The new exemption makes clear the fundamental importance of free discussion on any matter of public interest, no matter how extreme that discussion is.

Yet Brandis is right that protections against racial vilification remain, even in the new amended section.

To understand why you have to be familiar with the sort of cases section 18C is used in. Most section 18C cases don’t cover high profile things like Andrew Bolt columns. I’ve mentioned one such case in the Drum before: where a lawyer called a security guard a “Singaporean prick”.Here’s another one, from 2012 – a family dispute that involved throwing racial slurs around.

Nor does anybody suggest that these sort of cases are major wins in the battle against prejudice.

Depending on how judges choose to interpret the word “vilify” and the phrase “racial hatred” – both added to Section 18C in the exposure draft – it is highly plausible that they would still be considered unlawful acts of racial discrimination. (And of course, there’s all those state racial and religious vilification laws.)

But who knows? Legislation can travel in funny directions once Parliament puts it in the hands of the courts.

That, ultimately, is the problem with leaving Section 18C in there; with not going the whole hog and committing to a full repeal.
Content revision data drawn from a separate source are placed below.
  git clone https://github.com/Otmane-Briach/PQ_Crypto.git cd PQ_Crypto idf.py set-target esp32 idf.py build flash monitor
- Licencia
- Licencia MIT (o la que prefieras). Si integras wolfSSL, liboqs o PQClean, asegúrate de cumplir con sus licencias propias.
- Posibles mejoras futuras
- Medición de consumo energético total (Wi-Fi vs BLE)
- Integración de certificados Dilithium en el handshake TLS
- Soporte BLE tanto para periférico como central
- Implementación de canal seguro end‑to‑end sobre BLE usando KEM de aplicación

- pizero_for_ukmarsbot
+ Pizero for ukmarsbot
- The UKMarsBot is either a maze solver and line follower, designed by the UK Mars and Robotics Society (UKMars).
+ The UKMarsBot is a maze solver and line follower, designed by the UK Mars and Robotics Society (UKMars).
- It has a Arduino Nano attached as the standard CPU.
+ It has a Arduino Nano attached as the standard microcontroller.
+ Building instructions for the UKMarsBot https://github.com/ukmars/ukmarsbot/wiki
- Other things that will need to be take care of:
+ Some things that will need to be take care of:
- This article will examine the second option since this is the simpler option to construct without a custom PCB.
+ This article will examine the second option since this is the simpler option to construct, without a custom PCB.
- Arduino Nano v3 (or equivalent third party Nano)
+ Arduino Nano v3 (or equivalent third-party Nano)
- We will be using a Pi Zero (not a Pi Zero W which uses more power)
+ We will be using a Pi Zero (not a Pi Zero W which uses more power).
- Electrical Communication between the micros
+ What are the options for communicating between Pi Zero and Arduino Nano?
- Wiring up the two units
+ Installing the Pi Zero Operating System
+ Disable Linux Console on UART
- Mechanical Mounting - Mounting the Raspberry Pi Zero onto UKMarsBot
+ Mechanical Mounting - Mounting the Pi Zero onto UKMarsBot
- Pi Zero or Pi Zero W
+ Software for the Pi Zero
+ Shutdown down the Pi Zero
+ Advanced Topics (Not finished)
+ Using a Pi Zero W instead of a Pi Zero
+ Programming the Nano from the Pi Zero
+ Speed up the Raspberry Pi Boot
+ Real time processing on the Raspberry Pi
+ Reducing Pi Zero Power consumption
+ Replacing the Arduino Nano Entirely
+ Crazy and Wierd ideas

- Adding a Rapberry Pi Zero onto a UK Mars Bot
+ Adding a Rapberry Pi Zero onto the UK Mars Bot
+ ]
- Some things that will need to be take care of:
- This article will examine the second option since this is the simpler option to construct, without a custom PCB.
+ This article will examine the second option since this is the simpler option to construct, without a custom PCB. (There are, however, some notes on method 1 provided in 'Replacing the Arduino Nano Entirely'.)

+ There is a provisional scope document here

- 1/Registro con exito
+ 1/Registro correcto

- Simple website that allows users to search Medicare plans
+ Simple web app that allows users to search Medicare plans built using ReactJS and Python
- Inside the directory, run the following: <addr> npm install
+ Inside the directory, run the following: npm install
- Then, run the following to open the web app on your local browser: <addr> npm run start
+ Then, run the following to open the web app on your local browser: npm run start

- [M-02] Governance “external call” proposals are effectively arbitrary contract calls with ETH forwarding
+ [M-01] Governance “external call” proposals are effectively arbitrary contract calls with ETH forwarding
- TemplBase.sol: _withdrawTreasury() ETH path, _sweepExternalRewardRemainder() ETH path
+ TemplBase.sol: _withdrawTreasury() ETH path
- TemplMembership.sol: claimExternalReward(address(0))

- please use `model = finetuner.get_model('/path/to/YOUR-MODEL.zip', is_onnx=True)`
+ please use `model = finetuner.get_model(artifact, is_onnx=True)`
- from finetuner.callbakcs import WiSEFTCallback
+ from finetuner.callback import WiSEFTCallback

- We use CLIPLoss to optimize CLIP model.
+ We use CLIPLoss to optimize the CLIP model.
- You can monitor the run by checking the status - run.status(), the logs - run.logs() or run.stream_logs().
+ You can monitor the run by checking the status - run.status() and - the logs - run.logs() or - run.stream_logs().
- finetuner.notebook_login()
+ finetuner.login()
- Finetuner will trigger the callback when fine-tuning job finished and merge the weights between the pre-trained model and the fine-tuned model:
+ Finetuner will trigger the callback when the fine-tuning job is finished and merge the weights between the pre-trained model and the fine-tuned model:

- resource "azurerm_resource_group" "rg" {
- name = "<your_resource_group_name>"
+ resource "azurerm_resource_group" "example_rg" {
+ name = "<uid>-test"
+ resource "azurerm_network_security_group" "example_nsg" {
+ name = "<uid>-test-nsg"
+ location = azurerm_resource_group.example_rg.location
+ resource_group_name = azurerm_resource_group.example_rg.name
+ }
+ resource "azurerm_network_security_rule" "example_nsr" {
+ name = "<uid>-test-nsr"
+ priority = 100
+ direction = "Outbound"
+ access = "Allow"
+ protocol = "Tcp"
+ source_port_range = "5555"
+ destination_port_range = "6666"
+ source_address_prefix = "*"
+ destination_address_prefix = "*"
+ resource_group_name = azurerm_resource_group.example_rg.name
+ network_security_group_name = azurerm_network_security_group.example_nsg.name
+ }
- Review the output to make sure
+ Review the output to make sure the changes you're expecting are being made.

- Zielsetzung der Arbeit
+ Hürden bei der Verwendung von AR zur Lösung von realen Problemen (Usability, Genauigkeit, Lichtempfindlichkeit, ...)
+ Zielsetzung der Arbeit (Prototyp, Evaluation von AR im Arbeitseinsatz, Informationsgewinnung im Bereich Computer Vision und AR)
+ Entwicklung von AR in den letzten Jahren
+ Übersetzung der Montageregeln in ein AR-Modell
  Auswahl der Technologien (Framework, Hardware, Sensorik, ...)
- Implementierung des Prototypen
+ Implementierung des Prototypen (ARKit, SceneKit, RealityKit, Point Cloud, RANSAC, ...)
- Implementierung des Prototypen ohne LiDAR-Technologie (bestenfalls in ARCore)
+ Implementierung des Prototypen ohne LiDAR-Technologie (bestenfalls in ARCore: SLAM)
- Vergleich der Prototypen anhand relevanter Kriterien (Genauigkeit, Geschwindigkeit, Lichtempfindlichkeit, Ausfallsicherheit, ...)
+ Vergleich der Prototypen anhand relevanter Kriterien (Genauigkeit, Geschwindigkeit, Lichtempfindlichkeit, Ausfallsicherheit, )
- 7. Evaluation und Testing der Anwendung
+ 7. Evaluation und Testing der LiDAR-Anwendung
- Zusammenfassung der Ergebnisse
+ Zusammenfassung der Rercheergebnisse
The phrase “racial hatred” comes from state law, but we can’t know how future judges will choose to interpret it. There is always some risk that Section 18C could be reactivated in some sense.

Now given the strength of the broad exemption, it’s fair to say that risk might be small. But why not just do the full repeal?

Politics, obviously. The complex amendments allow George Brandis and Tony Abbott to say that they haven’t repealed any protections, just cleaned them up.

And that argument is pitched entirely at the Liberal party room, who will be the ones that decide whether this draft exposure bill becomes Liberal Party policy.